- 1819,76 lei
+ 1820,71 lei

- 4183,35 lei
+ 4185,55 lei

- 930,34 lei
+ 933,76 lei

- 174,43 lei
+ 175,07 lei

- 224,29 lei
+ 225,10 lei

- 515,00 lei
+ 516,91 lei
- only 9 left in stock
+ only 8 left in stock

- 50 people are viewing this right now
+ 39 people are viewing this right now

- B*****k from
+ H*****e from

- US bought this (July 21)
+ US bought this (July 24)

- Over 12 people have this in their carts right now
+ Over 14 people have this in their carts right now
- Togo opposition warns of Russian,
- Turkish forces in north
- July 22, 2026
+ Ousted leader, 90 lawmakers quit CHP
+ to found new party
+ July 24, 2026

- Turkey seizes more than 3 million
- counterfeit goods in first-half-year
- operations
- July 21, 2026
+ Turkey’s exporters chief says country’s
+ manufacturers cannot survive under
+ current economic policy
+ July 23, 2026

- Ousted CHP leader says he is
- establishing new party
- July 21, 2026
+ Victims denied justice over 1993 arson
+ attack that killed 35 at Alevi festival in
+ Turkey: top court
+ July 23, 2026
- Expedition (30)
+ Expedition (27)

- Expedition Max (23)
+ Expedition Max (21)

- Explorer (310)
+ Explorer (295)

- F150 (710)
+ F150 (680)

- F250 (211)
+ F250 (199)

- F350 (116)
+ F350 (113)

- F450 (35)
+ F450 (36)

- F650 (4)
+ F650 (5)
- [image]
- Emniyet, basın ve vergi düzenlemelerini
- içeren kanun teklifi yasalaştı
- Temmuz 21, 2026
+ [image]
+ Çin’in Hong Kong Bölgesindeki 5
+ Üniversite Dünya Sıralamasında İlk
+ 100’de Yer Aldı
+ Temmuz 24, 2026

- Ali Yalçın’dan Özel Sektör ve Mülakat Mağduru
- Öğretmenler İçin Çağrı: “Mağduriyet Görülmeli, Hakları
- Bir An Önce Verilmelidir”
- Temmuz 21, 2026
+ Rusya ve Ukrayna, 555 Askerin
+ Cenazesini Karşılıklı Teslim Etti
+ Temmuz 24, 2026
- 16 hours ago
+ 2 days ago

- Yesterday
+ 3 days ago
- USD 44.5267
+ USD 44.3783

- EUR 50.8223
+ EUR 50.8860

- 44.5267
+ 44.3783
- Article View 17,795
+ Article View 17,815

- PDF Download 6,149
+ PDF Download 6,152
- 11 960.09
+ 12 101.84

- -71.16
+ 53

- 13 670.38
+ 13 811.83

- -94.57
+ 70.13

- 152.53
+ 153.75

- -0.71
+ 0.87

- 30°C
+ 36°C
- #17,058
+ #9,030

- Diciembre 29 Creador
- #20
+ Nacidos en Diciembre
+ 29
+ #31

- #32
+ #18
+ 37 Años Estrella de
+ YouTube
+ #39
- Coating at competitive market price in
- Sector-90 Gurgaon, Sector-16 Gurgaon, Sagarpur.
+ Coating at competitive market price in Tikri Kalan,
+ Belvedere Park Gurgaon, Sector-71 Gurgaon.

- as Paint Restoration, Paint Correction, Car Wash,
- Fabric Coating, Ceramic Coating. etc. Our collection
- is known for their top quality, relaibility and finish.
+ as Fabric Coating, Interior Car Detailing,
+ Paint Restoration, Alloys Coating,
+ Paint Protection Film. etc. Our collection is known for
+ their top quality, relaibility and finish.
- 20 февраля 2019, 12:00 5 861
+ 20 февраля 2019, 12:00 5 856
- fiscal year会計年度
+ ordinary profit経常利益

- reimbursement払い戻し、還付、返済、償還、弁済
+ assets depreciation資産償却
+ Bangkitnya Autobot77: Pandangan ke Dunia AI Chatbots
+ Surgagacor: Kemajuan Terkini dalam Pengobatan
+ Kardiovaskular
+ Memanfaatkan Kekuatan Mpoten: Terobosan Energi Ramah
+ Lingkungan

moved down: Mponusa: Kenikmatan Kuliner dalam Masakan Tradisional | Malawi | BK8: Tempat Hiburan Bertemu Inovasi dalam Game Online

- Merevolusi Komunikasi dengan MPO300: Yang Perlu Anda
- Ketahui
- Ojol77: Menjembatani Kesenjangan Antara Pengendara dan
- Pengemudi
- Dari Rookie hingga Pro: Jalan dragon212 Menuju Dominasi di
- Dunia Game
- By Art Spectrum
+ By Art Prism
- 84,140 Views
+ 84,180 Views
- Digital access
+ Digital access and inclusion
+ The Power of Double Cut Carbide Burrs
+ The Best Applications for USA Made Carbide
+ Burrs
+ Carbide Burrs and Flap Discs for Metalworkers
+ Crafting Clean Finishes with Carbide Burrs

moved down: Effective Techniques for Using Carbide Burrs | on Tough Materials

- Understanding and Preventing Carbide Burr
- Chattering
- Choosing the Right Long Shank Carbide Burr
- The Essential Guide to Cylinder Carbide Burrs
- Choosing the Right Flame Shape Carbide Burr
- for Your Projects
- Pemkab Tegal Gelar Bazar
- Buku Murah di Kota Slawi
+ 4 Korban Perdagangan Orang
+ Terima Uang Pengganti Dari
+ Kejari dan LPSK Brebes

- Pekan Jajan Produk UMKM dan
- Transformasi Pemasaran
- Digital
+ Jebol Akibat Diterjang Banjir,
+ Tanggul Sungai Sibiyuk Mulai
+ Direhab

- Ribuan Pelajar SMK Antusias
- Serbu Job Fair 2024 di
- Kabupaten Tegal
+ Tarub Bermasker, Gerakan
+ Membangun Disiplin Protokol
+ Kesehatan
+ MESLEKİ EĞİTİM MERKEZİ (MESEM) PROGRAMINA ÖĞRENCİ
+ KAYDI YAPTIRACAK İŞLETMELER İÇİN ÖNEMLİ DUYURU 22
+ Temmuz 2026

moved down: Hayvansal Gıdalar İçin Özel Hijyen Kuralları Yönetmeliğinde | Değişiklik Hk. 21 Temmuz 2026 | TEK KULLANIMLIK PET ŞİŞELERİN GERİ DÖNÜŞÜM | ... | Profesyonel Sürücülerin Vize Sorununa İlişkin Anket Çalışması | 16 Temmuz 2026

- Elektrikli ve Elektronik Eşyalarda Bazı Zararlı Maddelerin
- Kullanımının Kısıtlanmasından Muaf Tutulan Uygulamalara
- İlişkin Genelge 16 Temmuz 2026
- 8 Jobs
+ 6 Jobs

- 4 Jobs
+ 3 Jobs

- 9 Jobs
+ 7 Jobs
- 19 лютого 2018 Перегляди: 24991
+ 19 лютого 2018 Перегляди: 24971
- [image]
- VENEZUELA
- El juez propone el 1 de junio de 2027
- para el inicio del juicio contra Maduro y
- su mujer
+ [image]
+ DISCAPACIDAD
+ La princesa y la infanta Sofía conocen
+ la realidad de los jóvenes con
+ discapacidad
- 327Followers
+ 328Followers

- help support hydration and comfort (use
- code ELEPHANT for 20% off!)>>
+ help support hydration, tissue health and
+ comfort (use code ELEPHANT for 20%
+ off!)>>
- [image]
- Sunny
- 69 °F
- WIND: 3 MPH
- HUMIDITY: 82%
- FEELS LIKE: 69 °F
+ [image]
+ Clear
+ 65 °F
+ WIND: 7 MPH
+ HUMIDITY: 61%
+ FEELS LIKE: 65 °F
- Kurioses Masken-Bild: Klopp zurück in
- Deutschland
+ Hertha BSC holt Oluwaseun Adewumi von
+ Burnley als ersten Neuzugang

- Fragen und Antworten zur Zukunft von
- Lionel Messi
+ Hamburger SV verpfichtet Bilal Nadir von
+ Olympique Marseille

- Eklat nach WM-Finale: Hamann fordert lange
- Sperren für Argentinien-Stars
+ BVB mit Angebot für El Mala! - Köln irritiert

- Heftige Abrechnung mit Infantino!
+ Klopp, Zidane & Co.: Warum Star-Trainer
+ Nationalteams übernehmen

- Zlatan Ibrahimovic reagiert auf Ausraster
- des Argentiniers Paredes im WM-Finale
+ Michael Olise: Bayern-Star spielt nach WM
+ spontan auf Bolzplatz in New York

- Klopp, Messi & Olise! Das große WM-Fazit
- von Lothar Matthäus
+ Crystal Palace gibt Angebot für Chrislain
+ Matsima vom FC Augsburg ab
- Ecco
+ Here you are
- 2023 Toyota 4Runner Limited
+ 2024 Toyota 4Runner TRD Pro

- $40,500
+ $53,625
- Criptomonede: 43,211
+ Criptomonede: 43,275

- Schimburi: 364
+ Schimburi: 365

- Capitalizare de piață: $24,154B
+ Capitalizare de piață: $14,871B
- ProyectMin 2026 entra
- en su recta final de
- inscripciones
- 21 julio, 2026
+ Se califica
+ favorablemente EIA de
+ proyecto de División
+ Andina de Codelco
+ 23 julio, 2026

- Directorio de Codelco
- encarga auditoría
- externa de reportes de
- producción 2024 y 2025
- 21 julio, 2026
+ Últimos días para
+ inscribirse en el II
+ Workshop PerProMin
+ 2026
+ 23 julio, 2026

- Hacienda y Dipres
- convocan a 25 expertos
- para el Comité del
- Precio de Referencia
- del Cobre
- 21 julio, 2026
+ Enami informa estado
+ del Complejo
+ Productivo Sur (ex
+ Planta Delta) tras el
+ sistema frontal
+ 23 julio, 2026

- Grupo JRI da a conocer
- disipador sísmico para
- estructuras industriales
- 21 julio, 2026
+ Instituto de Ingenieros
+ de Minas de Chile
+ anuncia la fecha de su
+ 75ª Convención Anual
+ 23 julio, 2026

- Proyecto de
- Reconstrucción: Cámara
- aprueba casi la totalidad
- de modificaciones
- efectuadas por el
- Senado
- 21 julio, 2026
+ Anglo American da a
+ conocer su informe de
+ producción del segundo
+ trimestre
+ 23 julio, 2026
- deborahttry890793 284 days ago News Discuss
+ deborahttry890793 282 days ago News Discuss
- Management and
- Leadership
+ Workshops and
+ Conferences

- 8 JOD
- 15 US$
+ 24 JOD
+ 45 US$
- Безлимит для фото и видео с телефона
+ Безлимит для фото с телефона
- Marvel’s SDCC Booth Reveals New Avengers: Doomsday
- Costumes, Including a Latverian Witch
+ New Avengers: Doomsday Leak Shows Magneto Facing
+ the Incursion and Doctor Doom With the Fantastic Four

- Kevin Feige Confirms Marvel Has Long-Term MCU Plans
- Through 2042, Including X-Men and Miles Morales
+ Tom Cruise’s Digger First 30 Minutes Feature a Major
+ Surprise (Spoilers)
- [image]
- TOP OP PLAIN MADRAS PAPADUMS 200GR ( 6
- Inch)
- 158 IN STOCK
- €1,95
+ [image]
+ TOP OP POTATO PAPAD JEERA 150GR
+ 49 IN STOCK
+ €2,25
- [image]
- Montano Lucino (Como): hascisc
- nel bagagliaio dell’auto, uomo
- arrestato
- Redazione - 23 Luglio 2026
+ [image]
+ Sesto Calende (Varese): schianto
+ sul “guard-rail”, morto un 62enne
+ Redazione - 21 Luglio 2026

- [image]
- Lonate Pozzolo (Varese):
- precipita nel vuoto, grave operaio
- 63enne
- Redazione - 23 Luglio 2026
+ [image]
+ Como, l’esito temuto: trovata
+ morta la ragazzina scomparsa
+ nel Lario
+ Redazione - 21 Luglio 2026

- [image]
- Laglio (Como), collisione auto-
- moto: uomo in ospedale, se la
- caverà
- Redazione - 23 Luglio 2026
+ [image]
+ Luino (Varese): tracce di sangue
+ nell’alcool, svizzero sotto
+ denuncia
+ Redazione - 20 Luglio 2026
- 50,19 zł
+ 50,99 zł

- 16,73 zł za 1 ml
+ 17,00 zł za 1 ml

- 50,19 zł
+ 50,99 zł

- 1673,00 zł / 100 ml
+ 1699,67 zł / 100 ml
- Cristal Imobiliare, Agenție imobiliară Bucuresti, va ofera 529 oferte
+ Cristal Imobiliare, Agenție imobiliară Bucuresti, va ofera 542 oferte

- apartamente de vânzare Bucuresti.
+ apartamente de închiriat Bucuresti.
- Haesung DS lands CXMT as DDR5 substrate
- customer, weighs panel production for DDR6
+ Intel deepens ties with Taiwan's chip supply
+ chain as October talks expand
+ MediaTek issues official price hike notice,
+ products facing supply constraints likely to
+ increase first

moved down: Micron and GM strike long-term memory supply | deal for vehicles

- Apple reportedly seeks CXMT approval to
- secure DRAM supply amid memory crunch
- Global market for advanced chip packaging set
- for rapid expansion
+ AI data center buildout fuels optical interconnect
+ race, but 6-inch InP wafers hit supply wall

= = = = = = =

Instructions to follow
Working from the material above, restate word for word the lines between the line with "access and inclusion" and the line with "ÖNEMLİ DUYURU 22", both included, and only those.

Result of this exercise
+ Digital access and inclusion
+ The Power of Double Cut Carbide Burrs
+ The Best Applications for USA Made Carbide
+ Burrs
+ Carbide Burrs and Flap Discs for Metalworkers
+ Crafting Clean Finishes with Carbide Burrs

moved down: Effective Techniques for Using Carbide Burrs | on Tough Materials

- Understanding and Preventing Carbide Burr
- Chattering
- Choosing the Right Long Shank Carbide Burr
- The Essential Guide to Cylinder Carbide Burrs
- Choosing the Right Flame Shape Carbide Burr
- for Your Projects
- Pemkab Tegal Gelar Bazar
- Buku Murah di Kota Slawi
+ 4 Korban Perdagangan Orang
+ Terima Uang Pengganti Dari
+ Kejari dan LPSK Brebes

- Pekan Jajan Produk UMKM dan
- Transformasi Pemasaran
- Digital
+ Jebol Akibat Diterjang Banjir,
+ Tanggul Sungai Sibiyuk Mulai
+ Direhab

- Ribuan Pelajar SMK Antusias
- Serbu Job Fair 2024 di
- Kabupaten Tegal
+ Tarub Bermasker, Gerakan
+ Membangun Disiplin Protokol
+ Kesehatan
+ MESLEKİ EĞİTİM MERKEZİ (MESEM) PROGRAMINA ÖĞRENCİ
+ KAYDI YAPTIRACAK İŞLETMELER İÇİN ÖNEMLİ DUYURU 22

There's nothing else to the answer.